(Dataset entries)
════════════════

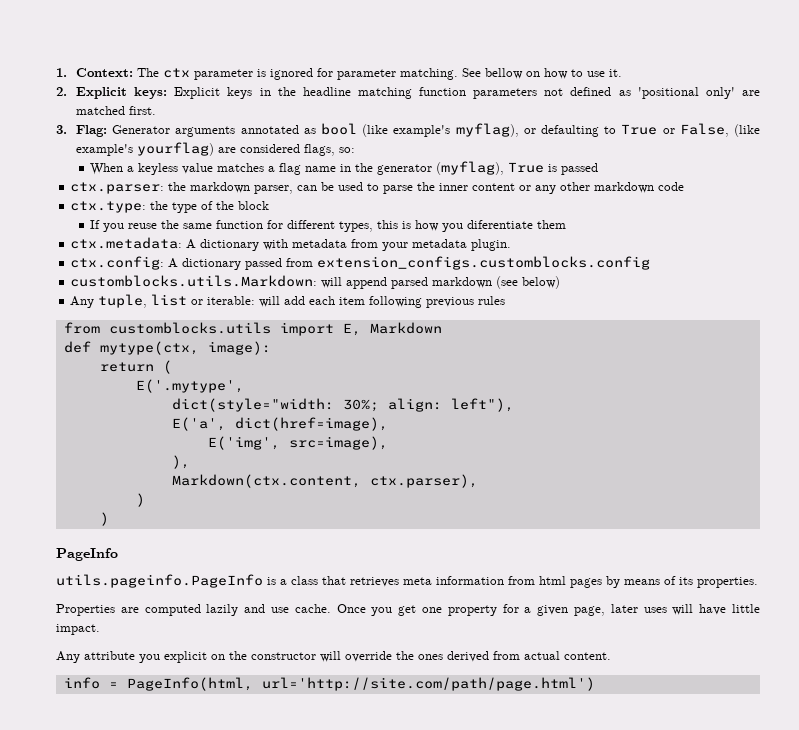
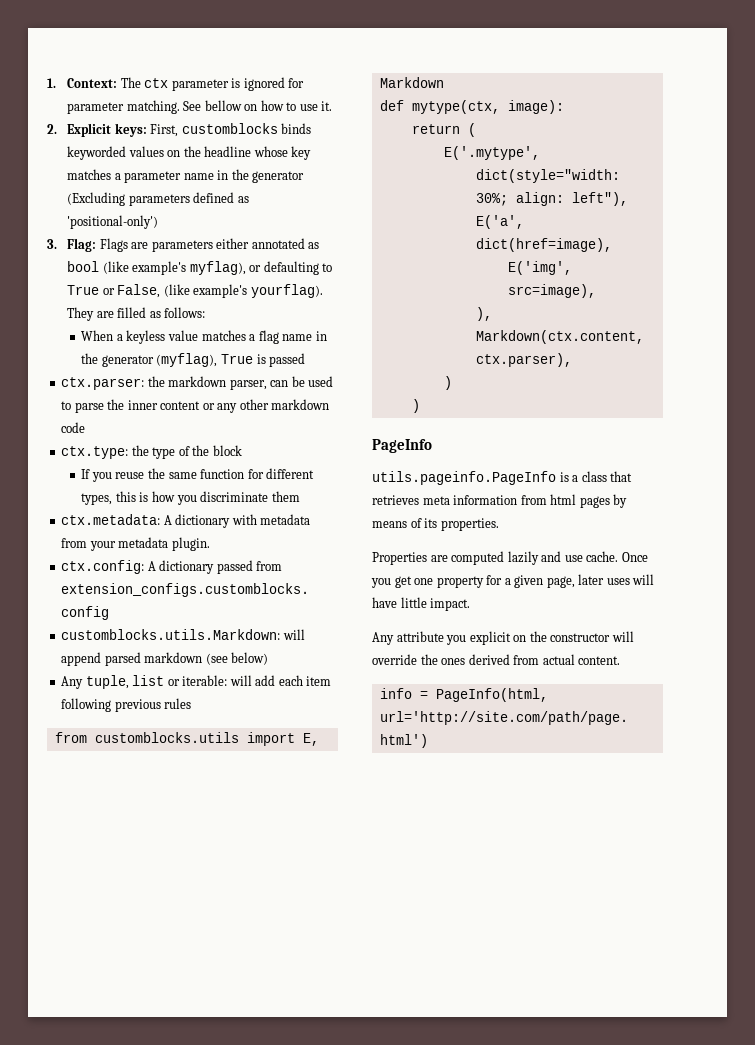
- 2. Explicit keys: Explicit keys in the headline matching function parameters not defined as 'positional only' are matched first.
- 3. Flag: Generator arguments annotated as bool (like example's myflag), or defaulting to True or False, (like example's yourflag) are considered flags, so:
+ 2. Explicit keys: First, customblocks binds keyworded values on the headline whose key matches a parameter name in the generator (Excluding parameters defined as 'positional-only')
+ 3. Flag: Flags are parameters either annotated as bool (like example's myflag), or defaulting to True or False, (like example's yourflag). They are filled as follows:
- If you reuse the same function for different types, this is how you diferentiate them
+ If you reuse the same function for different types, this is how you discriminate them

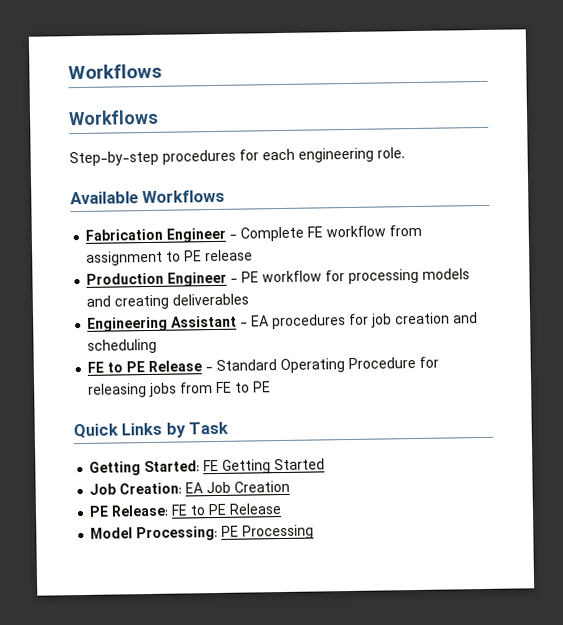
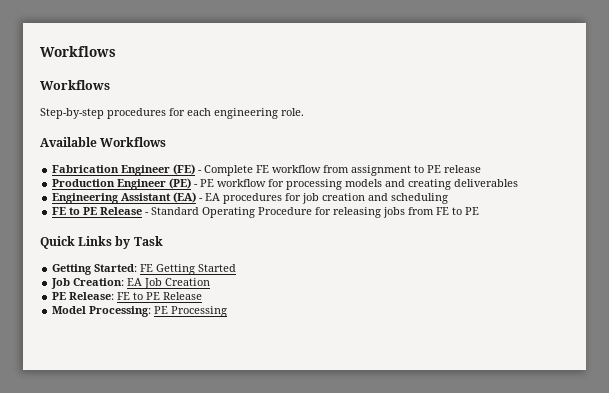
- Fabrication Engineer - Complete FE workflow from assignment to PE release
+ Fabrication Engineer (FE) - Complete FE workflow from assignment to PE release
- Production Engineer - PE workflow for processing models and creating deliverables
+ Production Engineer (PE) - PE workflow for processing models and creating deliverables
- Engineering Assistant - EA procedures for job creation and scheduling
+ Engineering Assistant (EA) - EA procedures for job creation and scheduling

════════════════

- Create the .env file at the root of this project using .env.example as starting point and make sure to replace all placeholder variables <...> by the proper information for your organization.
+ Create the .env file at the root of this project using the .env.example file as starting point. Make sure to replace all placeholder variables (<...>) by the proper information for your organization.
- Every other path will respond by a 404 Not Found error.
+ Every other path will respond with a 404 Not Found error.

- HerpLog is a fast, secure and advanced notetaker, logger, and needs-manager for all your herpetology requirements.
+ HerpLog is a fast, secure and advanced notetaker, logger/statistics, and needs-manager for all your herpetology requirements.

════════════════

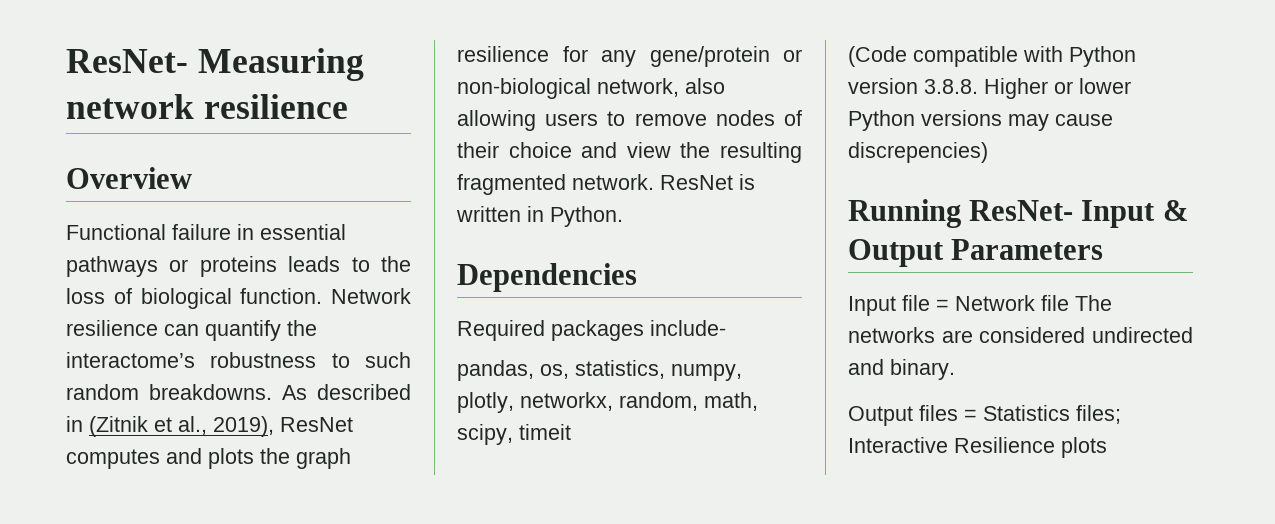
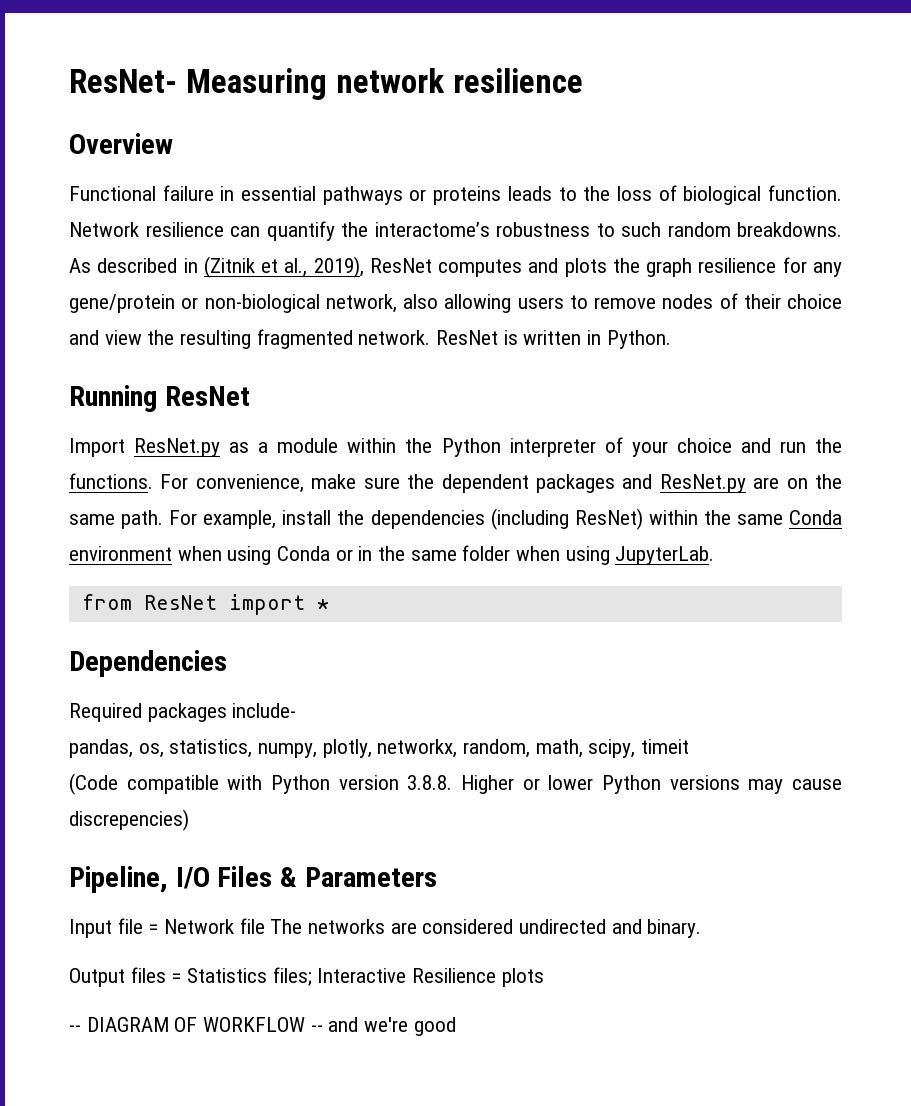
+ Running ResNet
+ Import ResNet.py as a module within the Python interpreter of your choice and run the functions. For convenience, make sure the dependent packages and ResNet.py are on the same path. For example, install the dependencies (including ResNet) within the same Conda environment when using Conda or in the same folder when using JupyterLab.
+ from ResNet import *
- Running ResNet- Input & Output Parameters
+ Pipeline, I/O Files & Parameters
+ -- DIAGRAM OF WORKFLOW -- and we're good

════════════════

§ **Required action**
Write out exactly the lines that fall from the line with "- Running ResNet- Input & Output Parameters" to the line with "and we're good" in the records above, keeping both ends.

§ **The completed task**
- Running ResNet- Input & Output Parameters
+ Pipeline, I/O Files & Parameters
+ -- DIAGRAM OF WORKFLOW -- and we're good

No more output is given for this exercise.